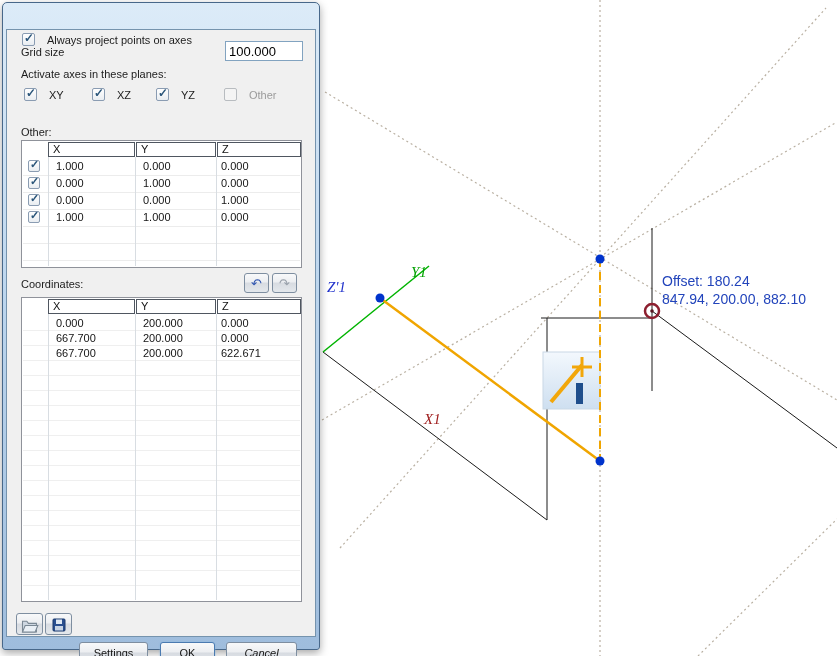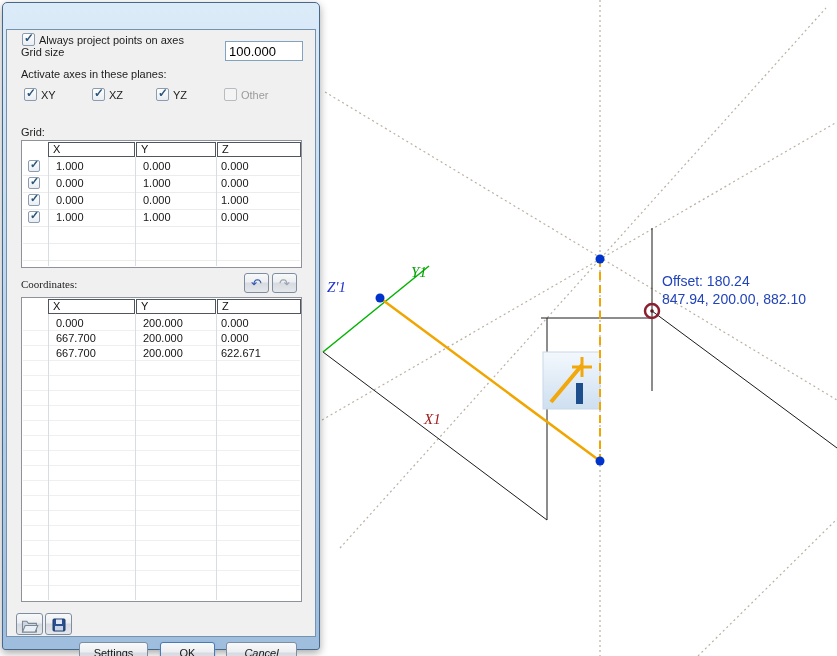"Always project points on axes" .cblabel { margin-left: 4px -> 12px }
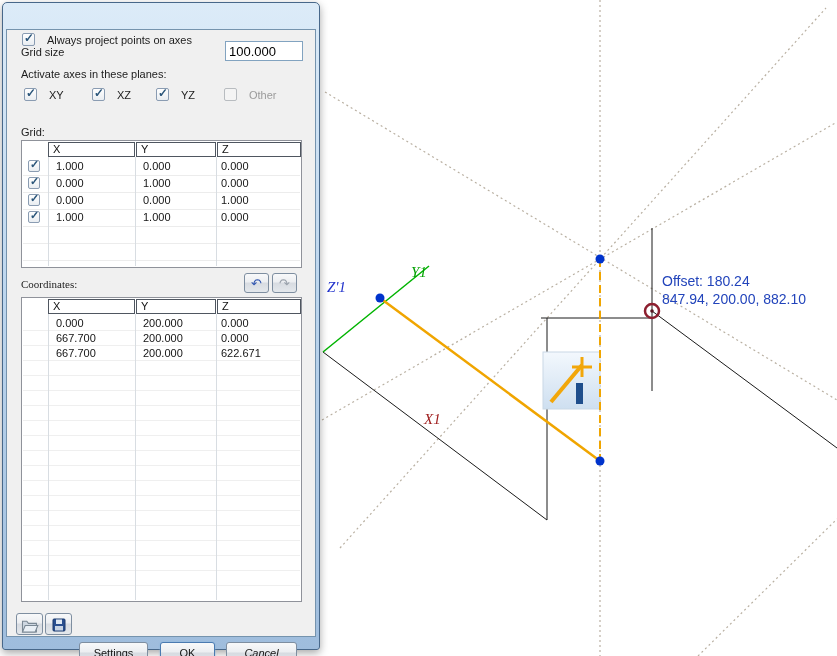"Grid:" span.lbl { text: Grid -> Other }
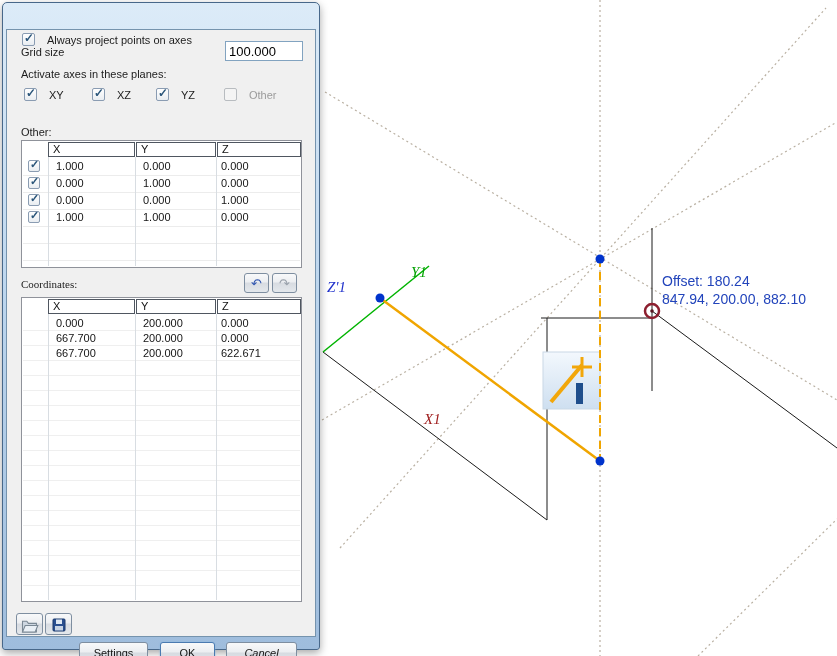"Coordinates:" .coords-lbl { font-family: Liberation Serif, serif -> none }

────────────────────────────────────────

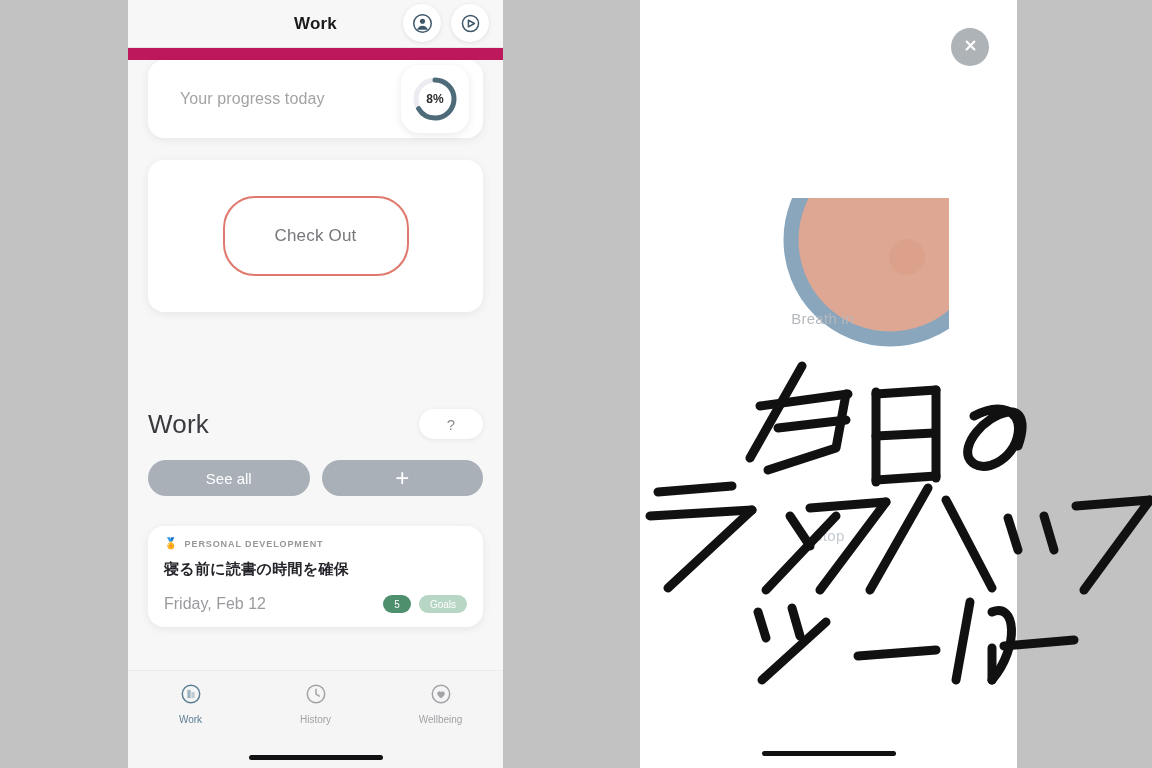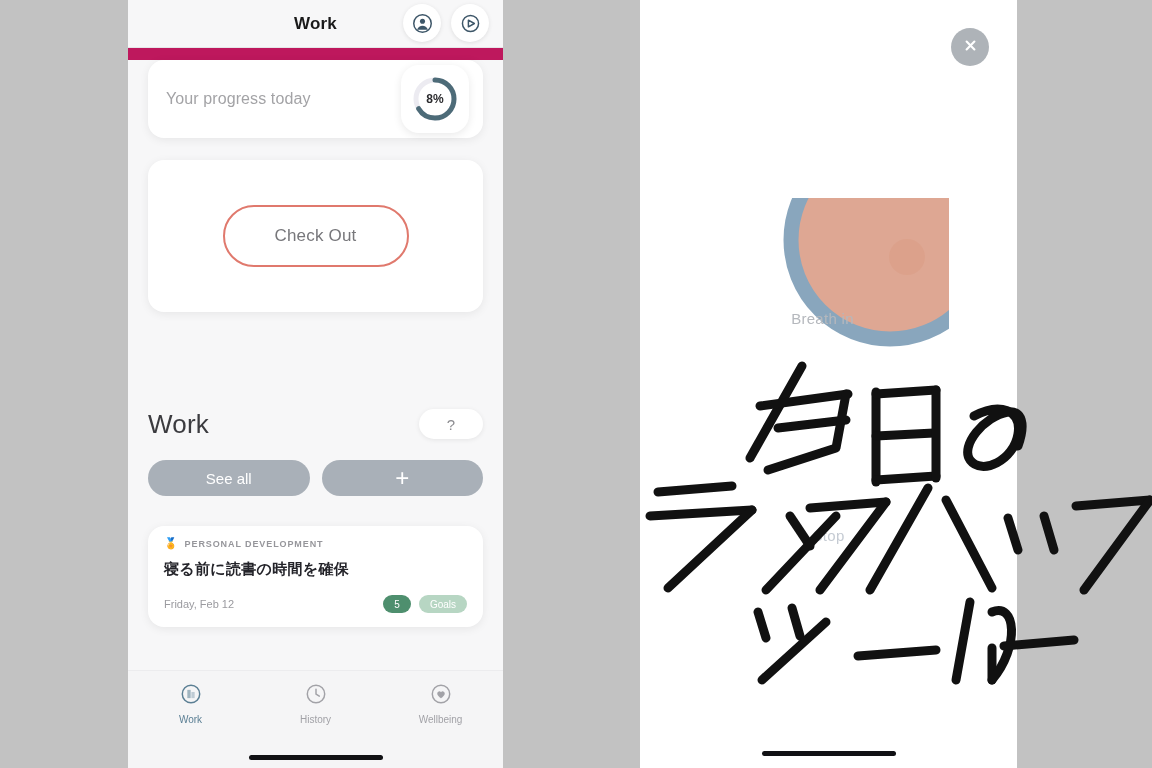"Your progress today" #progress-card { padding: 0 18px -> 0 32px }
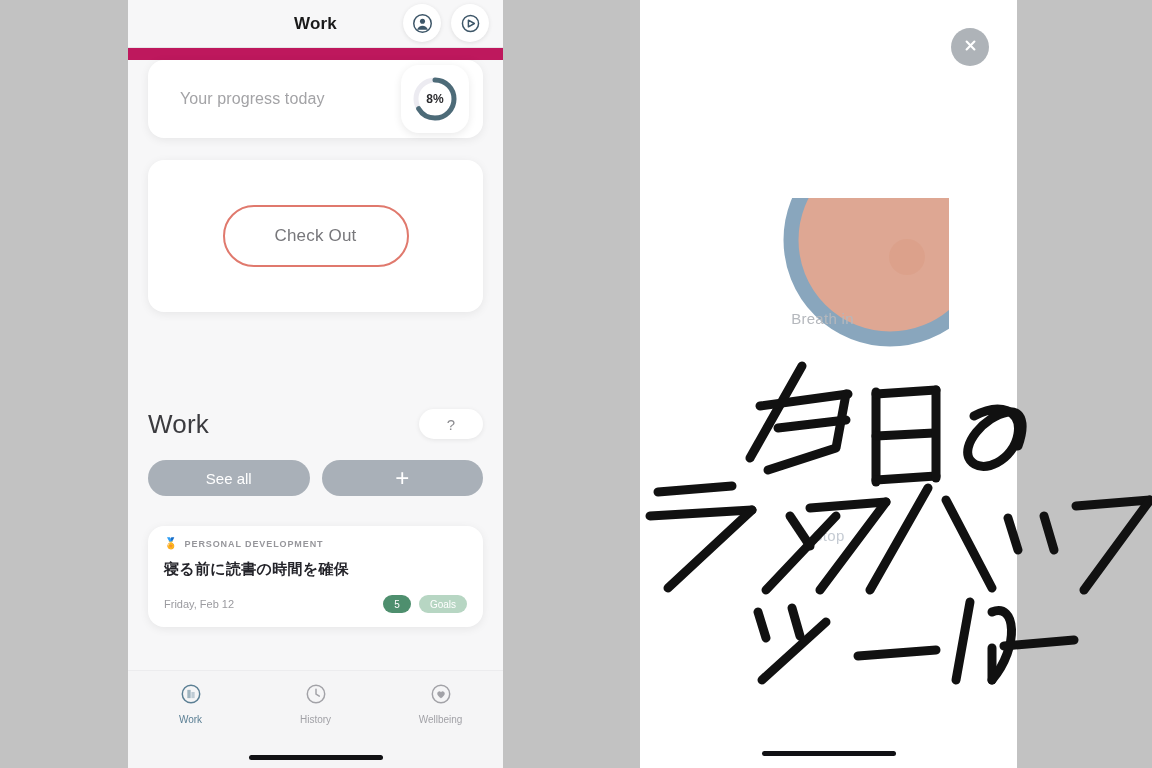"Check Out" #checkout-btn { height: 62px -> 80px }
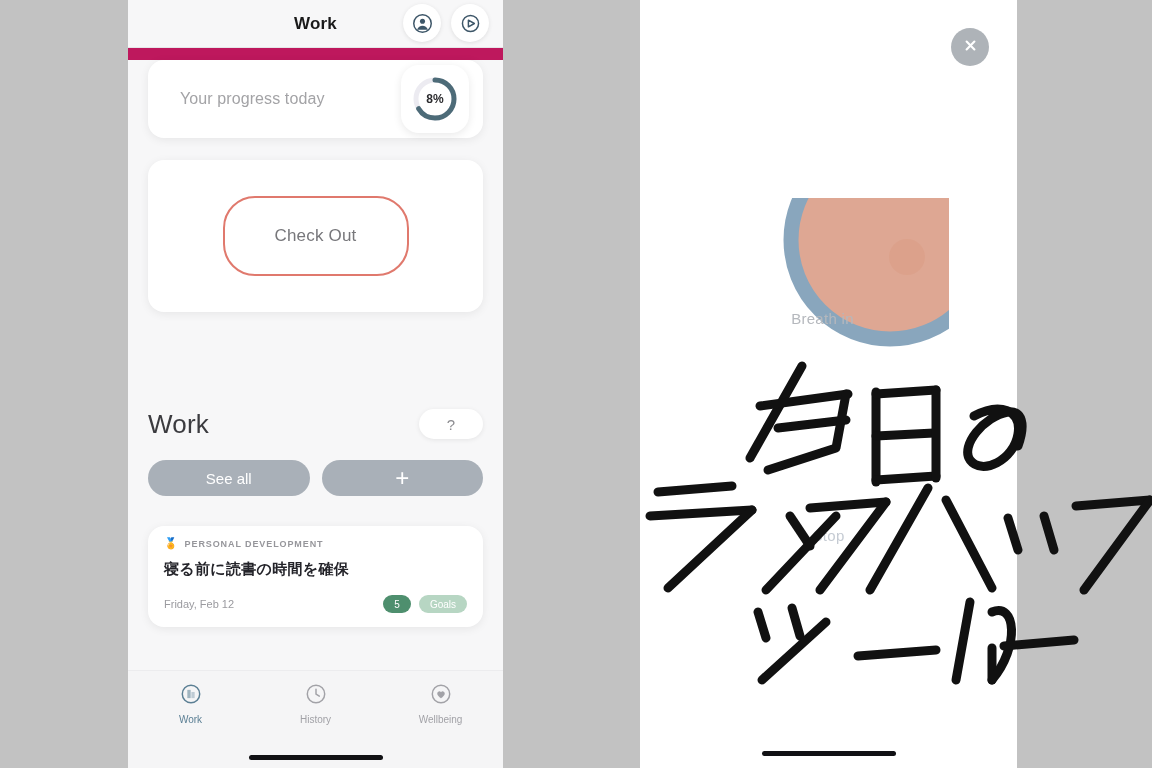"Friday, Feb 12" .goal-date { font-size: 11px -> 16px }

────────────────────────────────────────

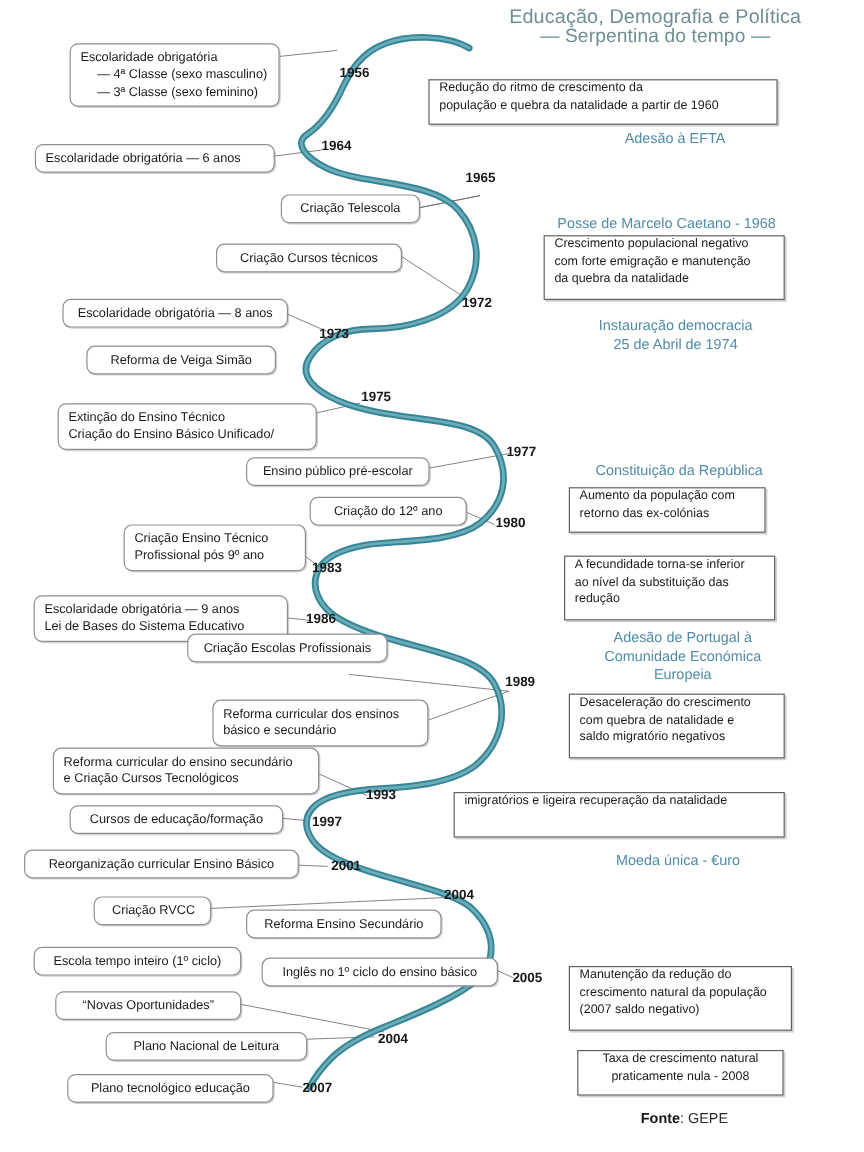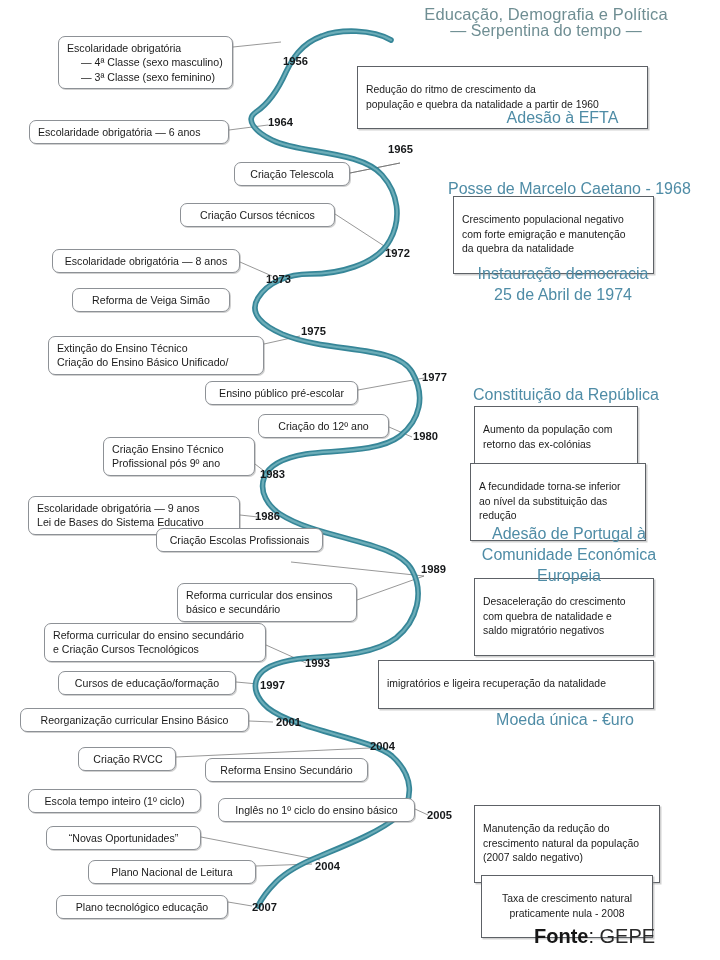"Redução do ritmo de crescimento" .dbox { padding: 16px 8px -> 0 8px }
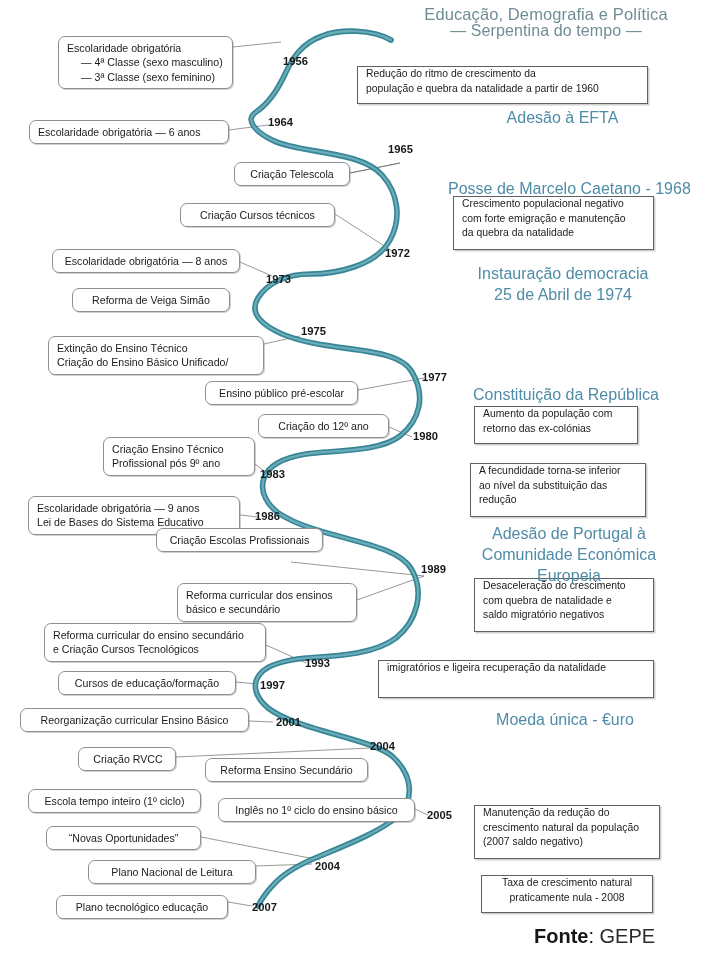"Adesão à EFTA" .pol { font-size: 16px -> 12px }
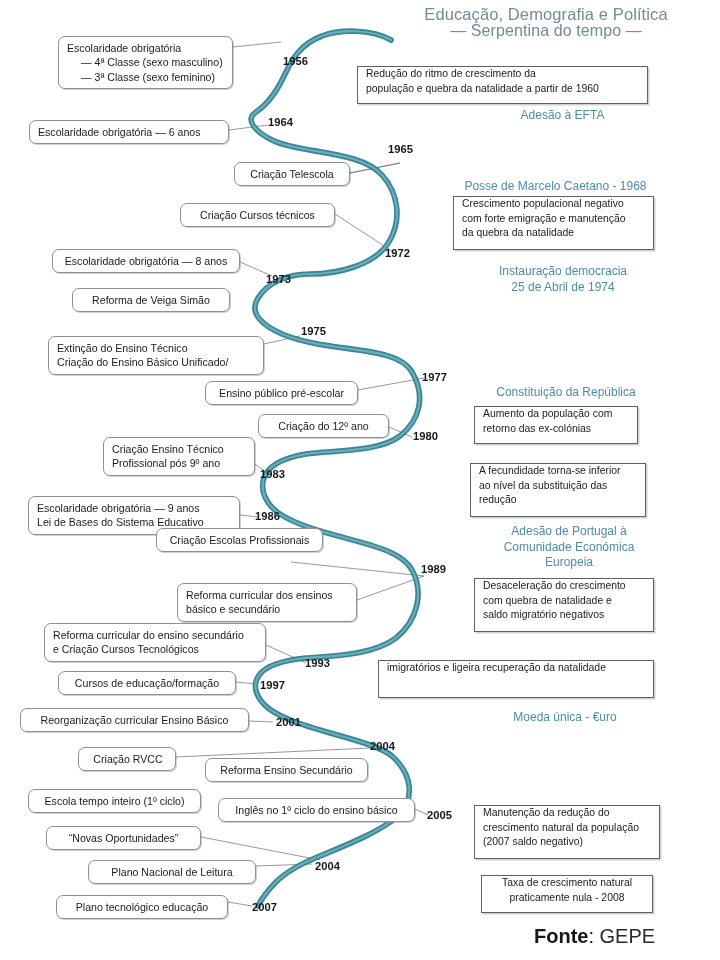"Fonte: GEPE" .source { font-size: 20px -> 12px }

────────────────────────────────────────

## What you need to do
Leave the pictures out, and transcribe exactly the lines above starting at the one that contains "height: 62px ->" and ending at the one that contains "font-size: 11px ->".

## Exercise result
"Check Out" #checkout-btn { height: 62px -> 80px }
"Friday, Feb 12" .goal-date { font-size: 11px -> 16px }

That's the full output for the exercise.